Na terça-feira, o formulário de inscrição estará disponível somente na Internet, nos seguintes endereços: www.receita.fazenda.gov.br, www.pgfn.fazenda.gov.br e www.mpas.gov.br. As inscrições poderão ser feitas até o dia 31 de março e o recolhimento da primeira parcela terá de ser feito até o último dia útil do mês de inscrição.
No momento em que entra no Refis, as dívidas da empresa com a Receita e o INSS deixam de ser corrigidas pela taxa Selic (19% ao ano) e passam a ser atualizadas pela Taxa de Juros de Longo Prazo (TJLP), que é de 12% ao ano.
É por causa da taxa de correção menor que alguns contribuintes se adiantaram e já começaram a pagar o Refis, antes mesmo de ele existir oficialmente. ‘‘Foi de uma engenhosidade admirável’’, elogiou Maciel. ‘‘Para essas empresas, a correção da dívida já está sendo pela TJLP.’’

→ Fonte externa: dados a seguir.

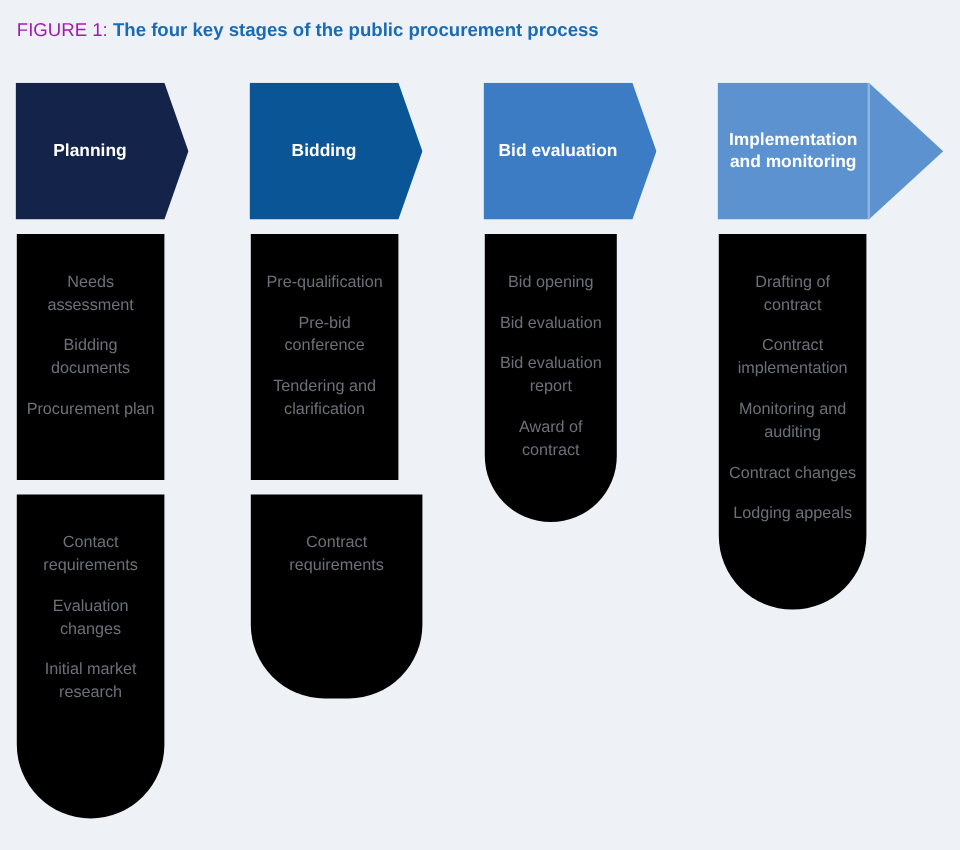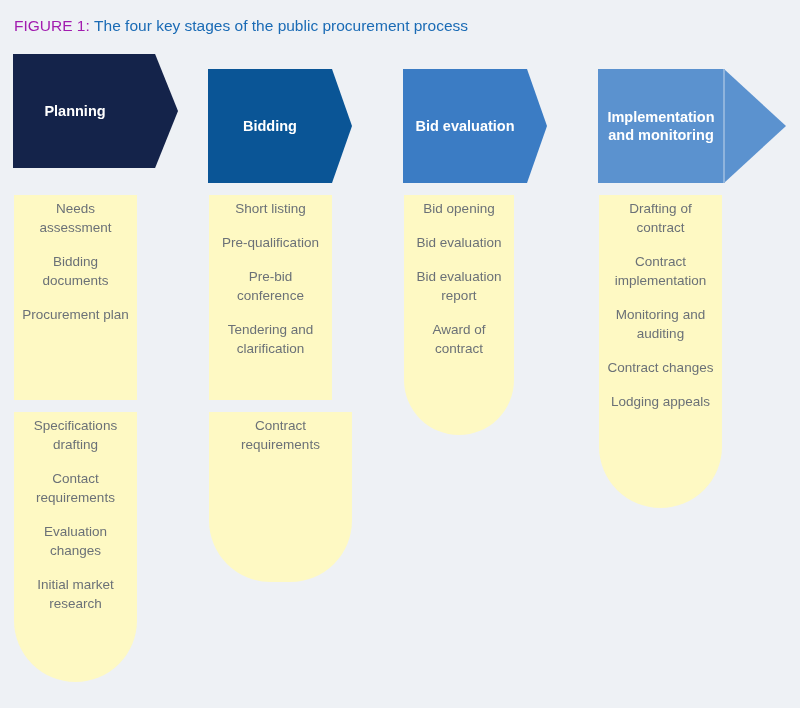"The four key stages of" #figure-caption .fig-title { font-weight: 400 -> 700 }
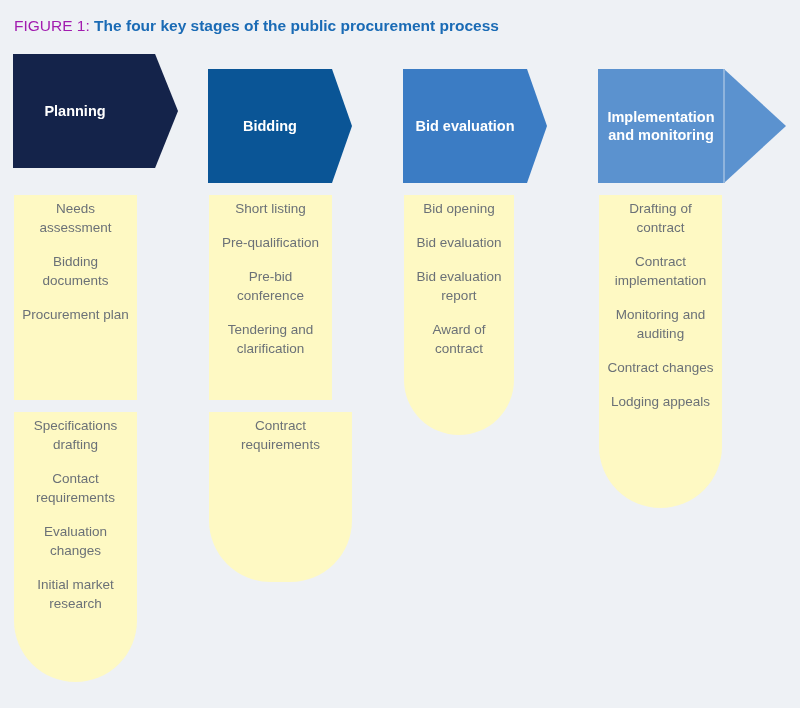"Planning" div.stage-arrow { padding-left: 21px -> none; top: 54px -> 69px }
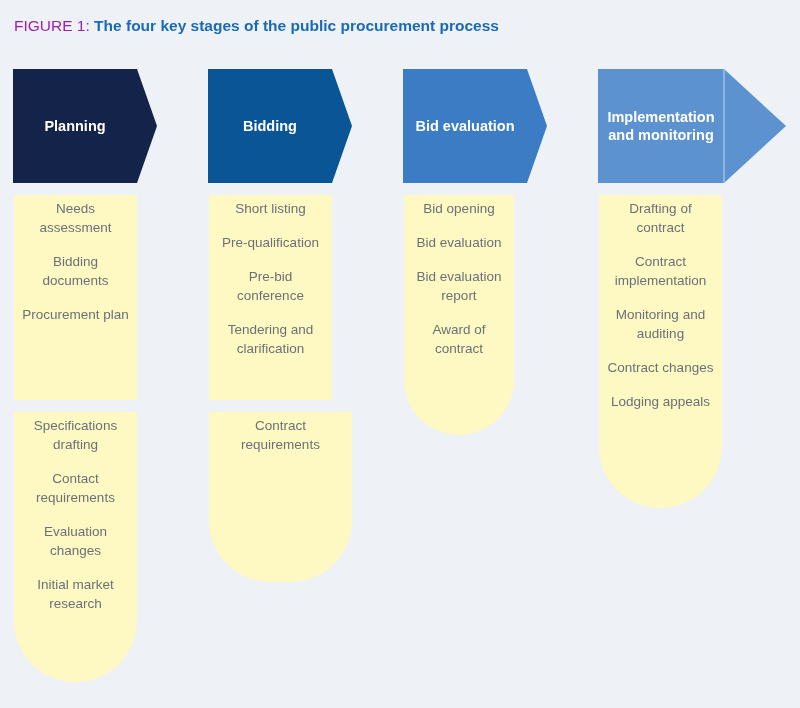"Needs assessment" .stage-panel { background: #fef9c3 -> #000000; padding-top: 4px -> 30px }
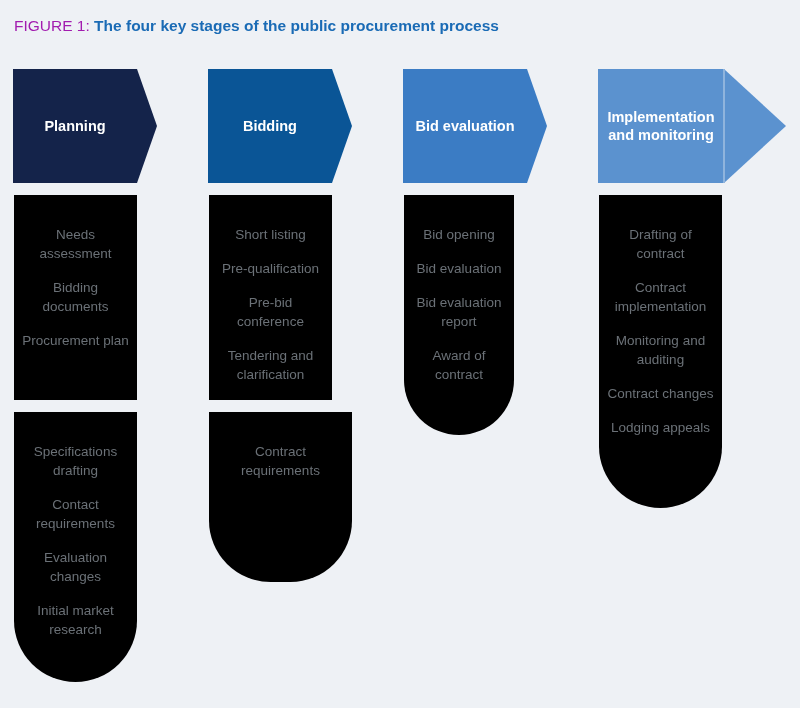"Short listing" div.panel-item { html: <div>Short listing</div> -> none }
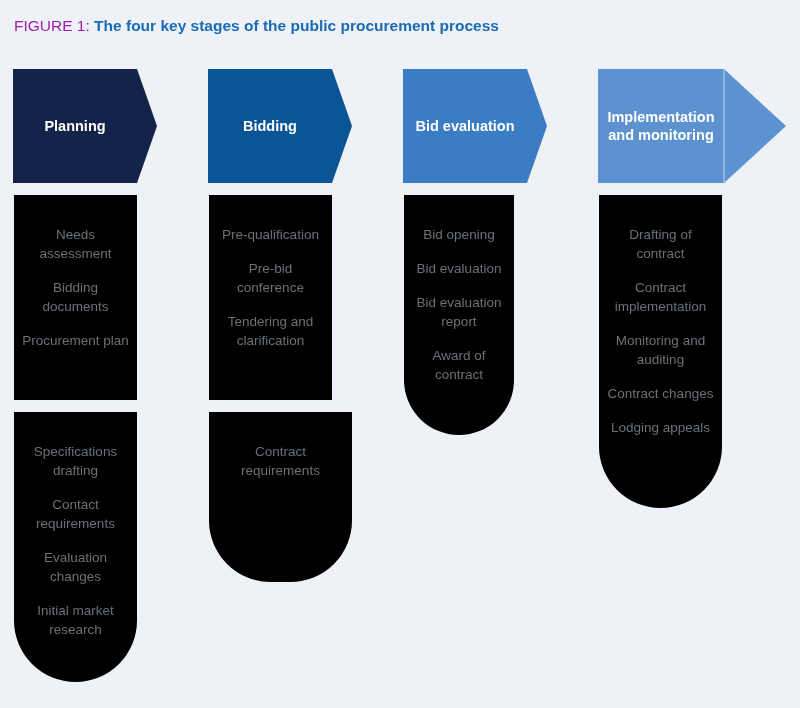"Specifications drafting" div.panel-item { html: <div>Specifications drafting</div> -> none }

Everardo explicou que os formulários de inscrição só poderão ser obtidos via Internet. O empresário deverá entrar na página da Receita, ou do INSS, ou da Procuradoria da Fazenda. Ele digitará o número de seu Cadastro Nacional da Pessoa Jurídica (CNPJ) e obterá um formulário onde constará o endereço da empresa e o número do Cadastro da Pessoa Física (CPF) da pessoa responsável por ela.
‘‘É muito importante verificar se os dados estão corretos’’, observou o secretário. O empresário, então, imprimirá o formulário, o assinará, reconhecerá a firma e o levará aos Correios, onde pagará uma taxa de R$ 5,00.

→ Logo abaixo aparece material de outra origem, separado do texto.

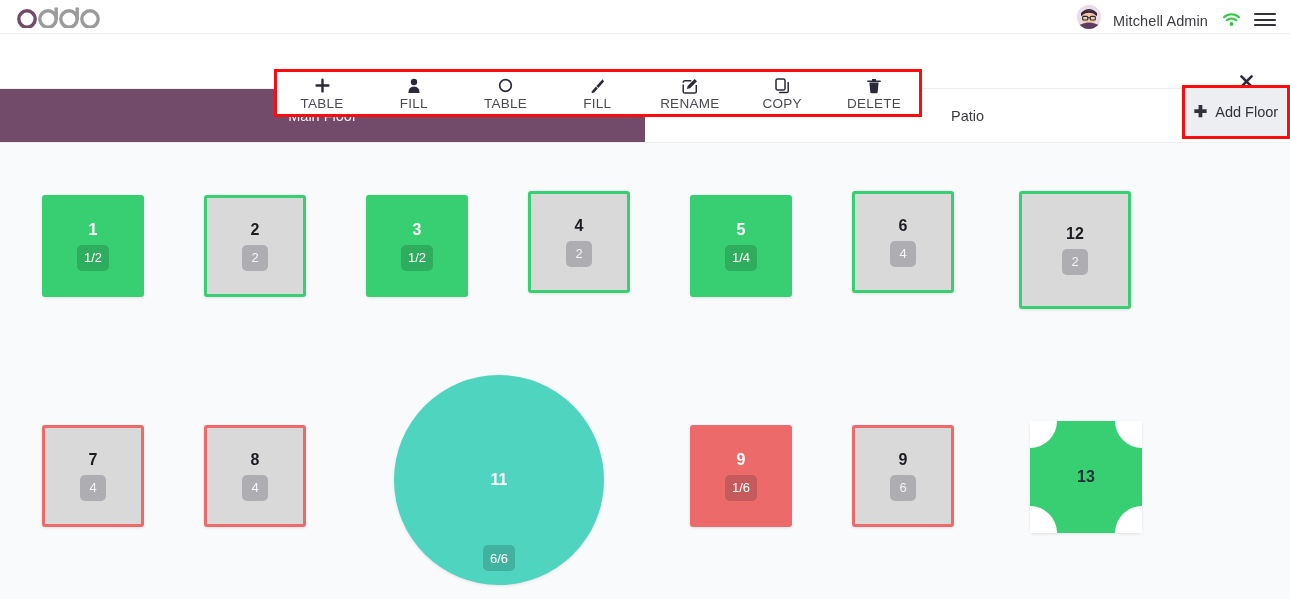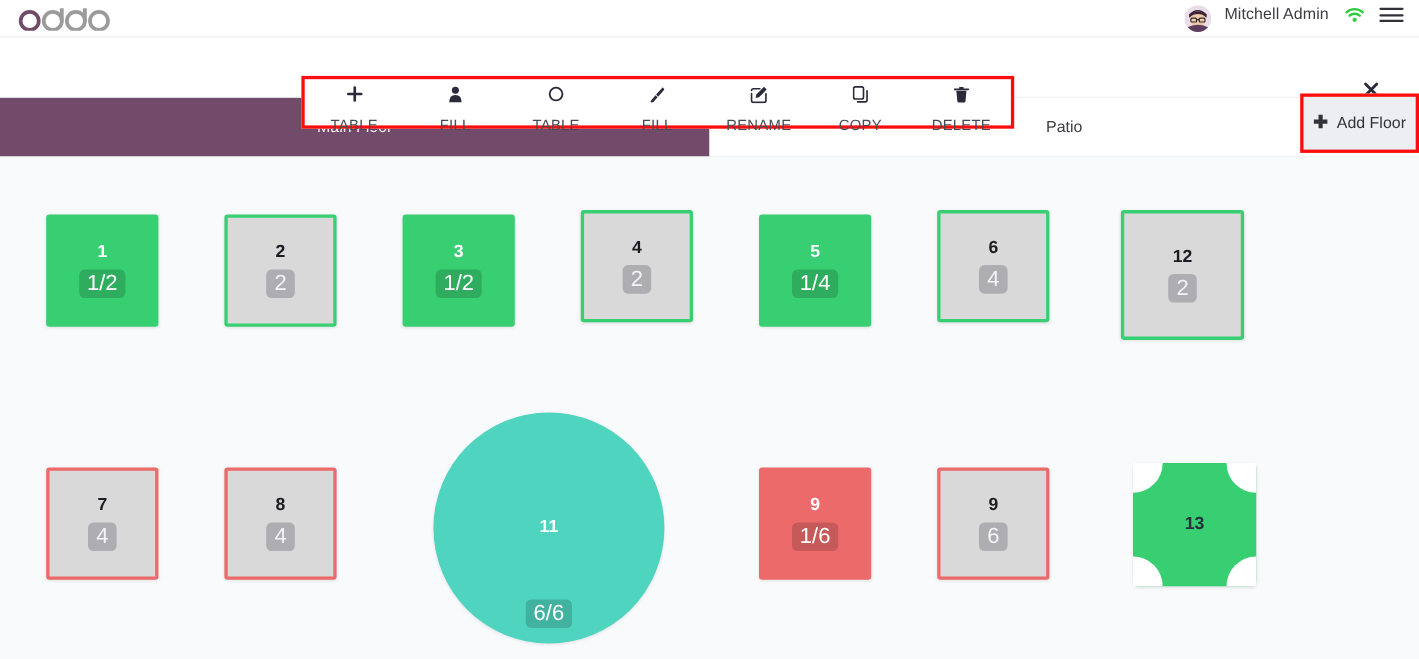"Mitchell Admin" .header-right { align-items: flex-start -> flex-end }
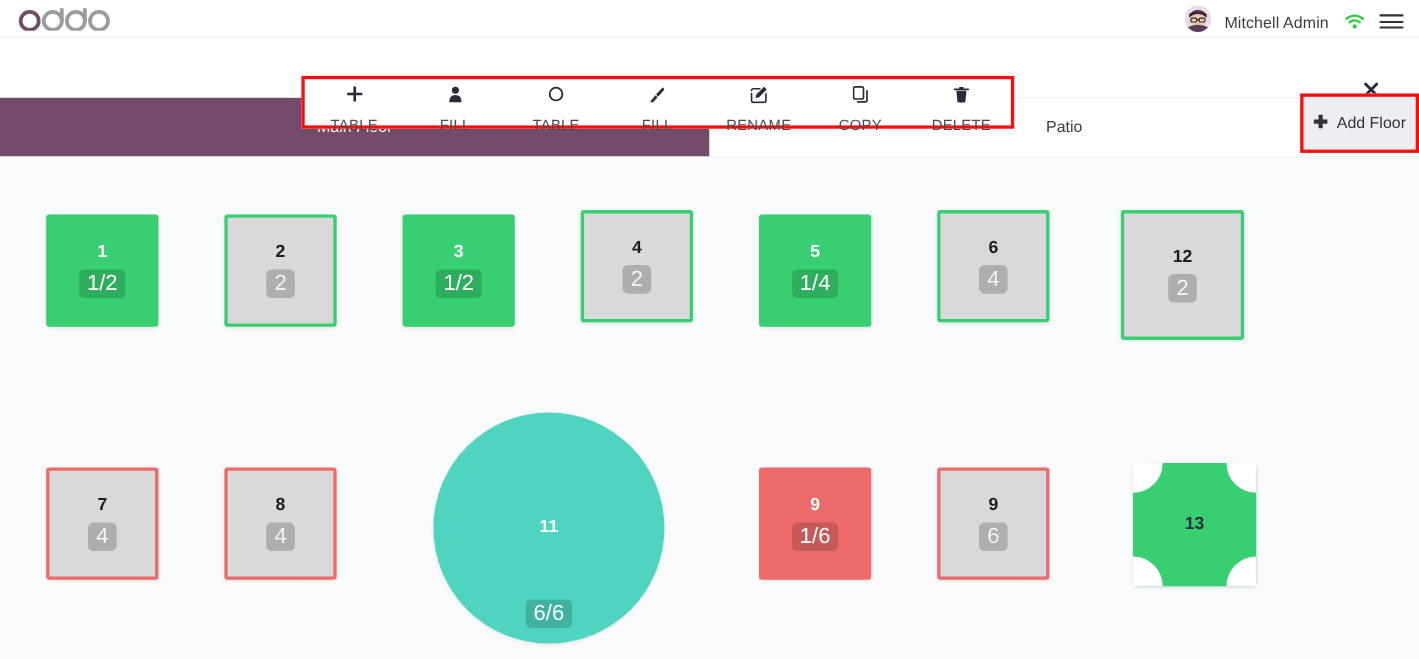"TABLE" .tool-btn { gap: 12px -> 2px }
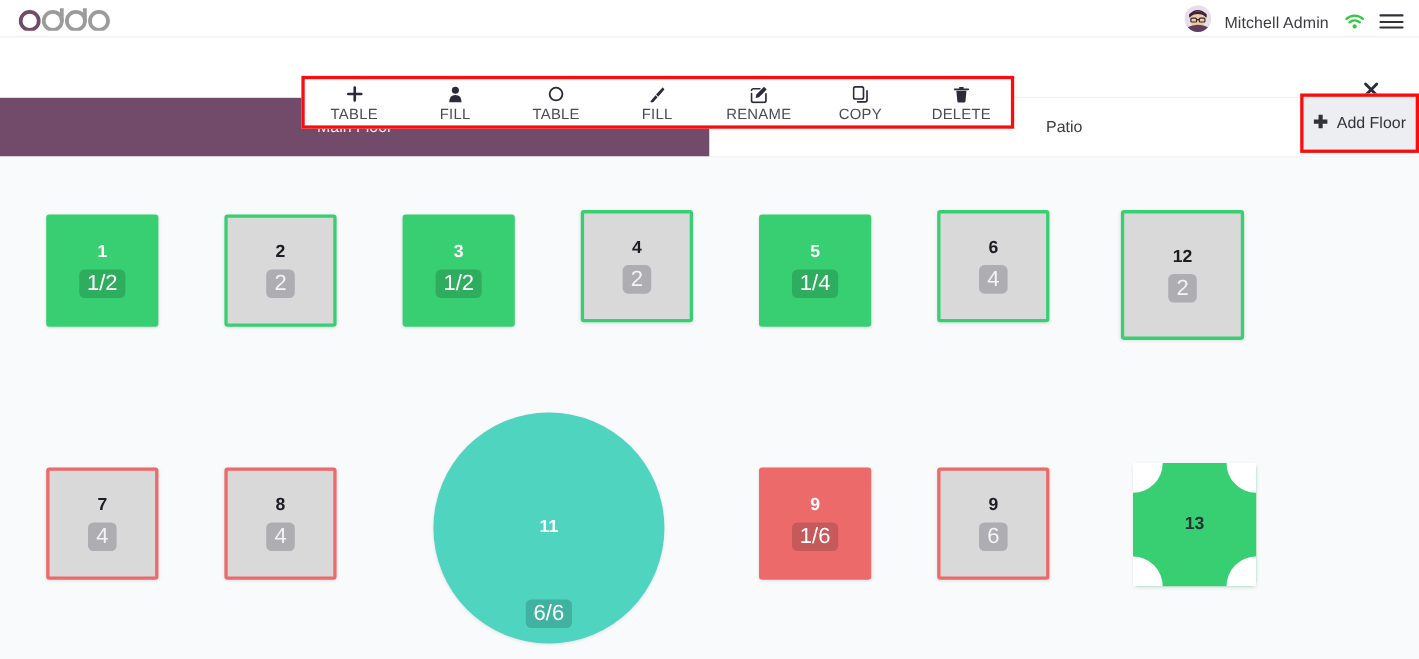"1/2" .table .tbadge { font-size: 20px -> 13px }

Em alguns dias, o empresário receberá, no endereço informado no formulário, um documento onde constará o termo de adesão da empresa ao Refis. Esse papel conterá uma senha, que será utilizada para o empresário abrir a conta de sua empresa no Refis.
O Refis é um programa pelo qual são parceladas dívidas de empresas não-financeiras com a Receita e o INSS – um total estimado de R$ 155 bilhões. Em vez de calcular o valor da dívida e dividi-la num certo número de prestações, o Refis prevê que a empresa recolherá mensalmente um porcentual de seu faturamento. Assim, é respeitada a capacidade de pagamento de cada uma.
As microempresas e empresas de pequeno porte inscritas no Programa pagarão 0,3% de seu faturamento. As empresas que declaram Imposto de Renda com base no lucro presumido pagam 0, 6%. As tributadas com base no lucro real comprometerão 1,2%, exceto as prestadoras de serviços especializados, com 1,5%.